Entries provided:
....

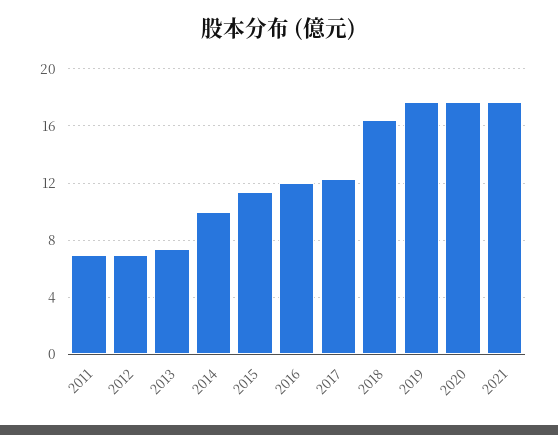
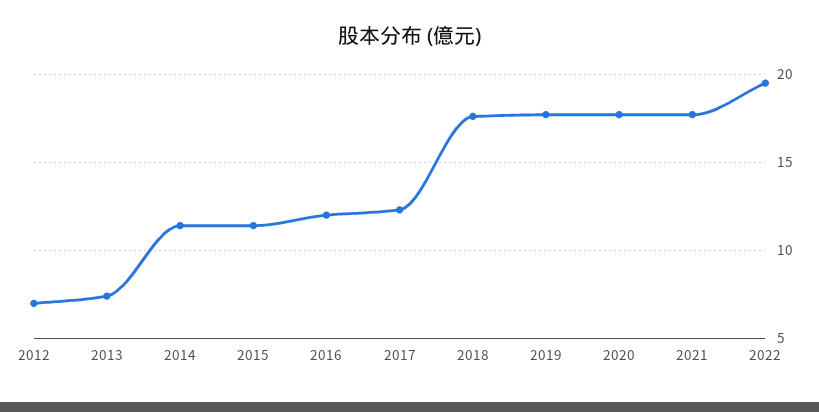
2011: 7 -> none
2014: 10 -> 11.5
2018: 16.5 -> 17.5
2022: none -> 19.5

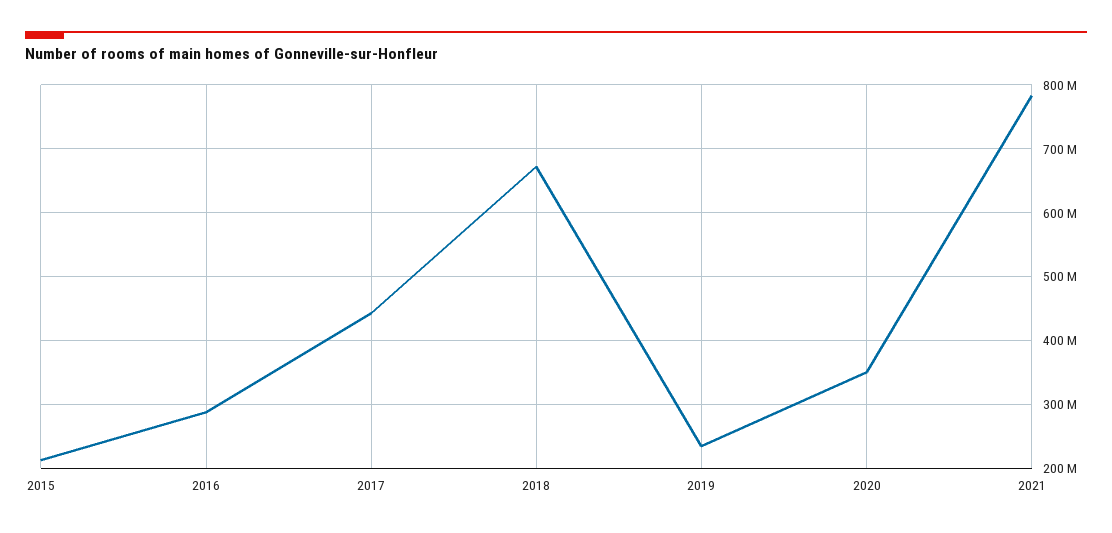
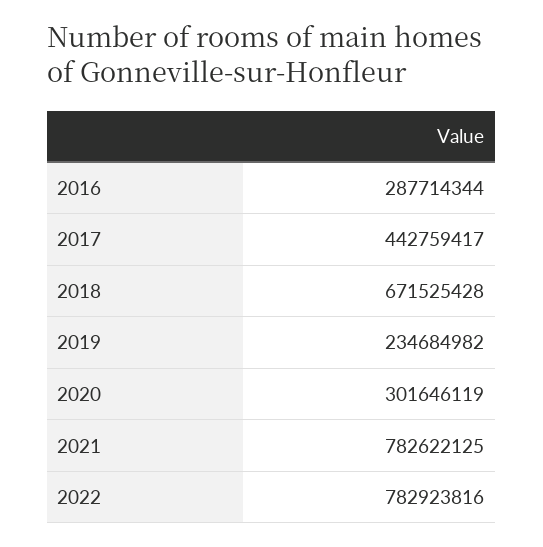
2015: 210000000 -> none
2020: 350000000 -> 301646119
2022: none -> 782923816

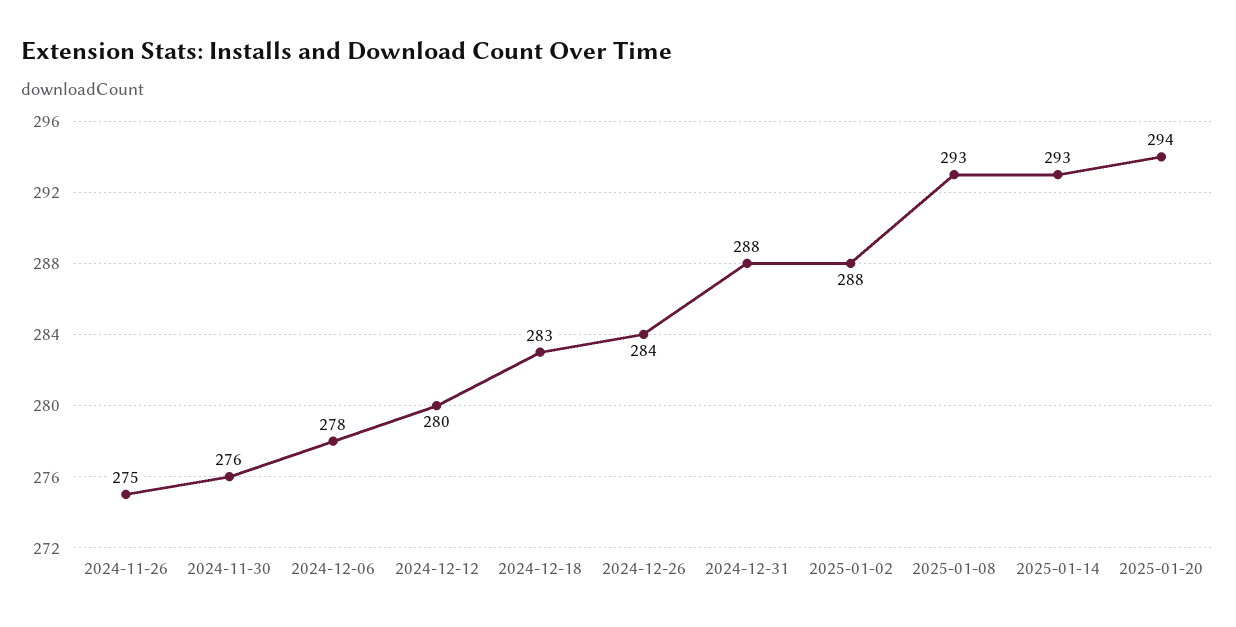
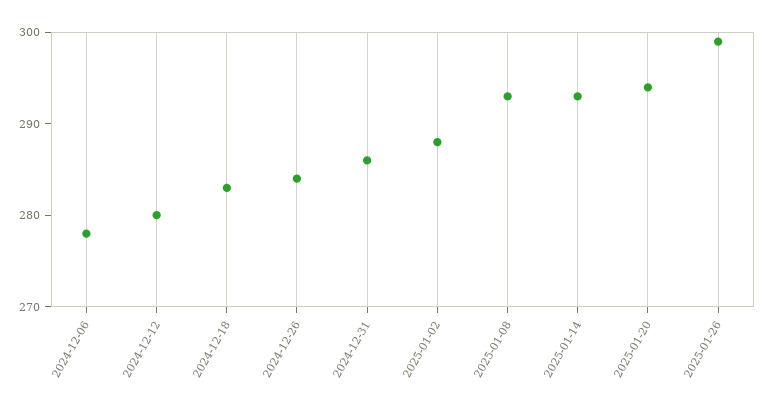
2024-11-26: 275 -> none
2024-11-30: 276 -> none
2024-12-31: 288 -> 286
2025-01-26: none -> 299

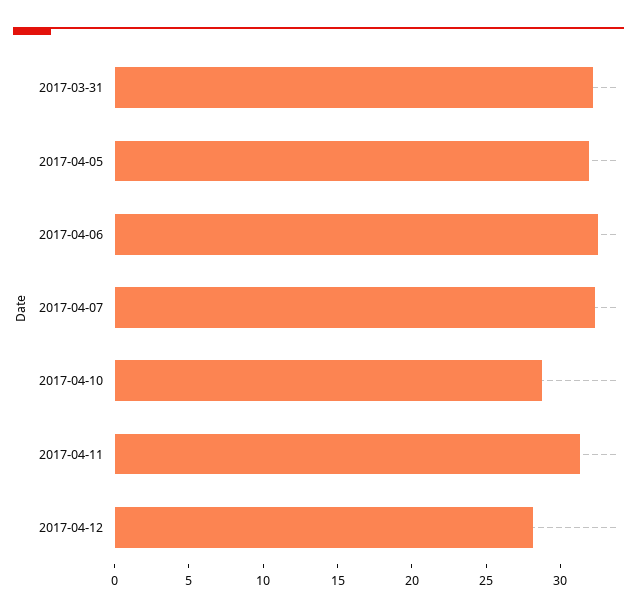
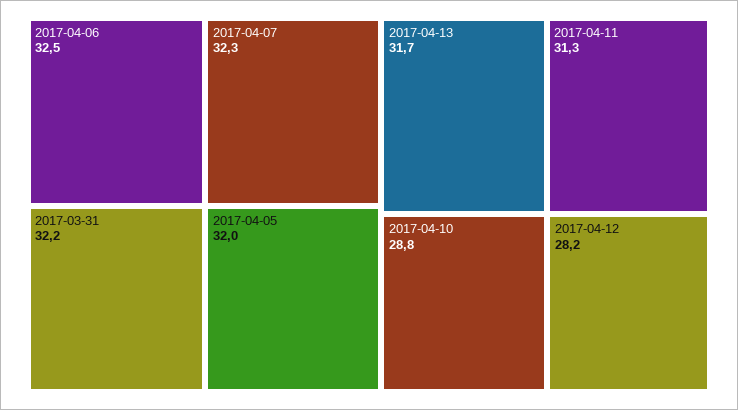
2017-04-13: none -> 31.7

....

Task to carry out: Only the pictures are dropped. Otherwise, write out the listing exactly.

Solution to this task:
2011: 7 -> none
2014: 10 -> 11.5
2018: 16.5 -> 17.5
2022: none -> 19.5

2015: 210000000 -> none
2020: 350000000 -> 301646119
2022: none -> 782923816

2024-11-26: 275 -> none
2024-11-30: 276 -> none
2024-12-31: 288 -> 286
2025-01-26: none -> 299

2017-04-13: none -> 31.7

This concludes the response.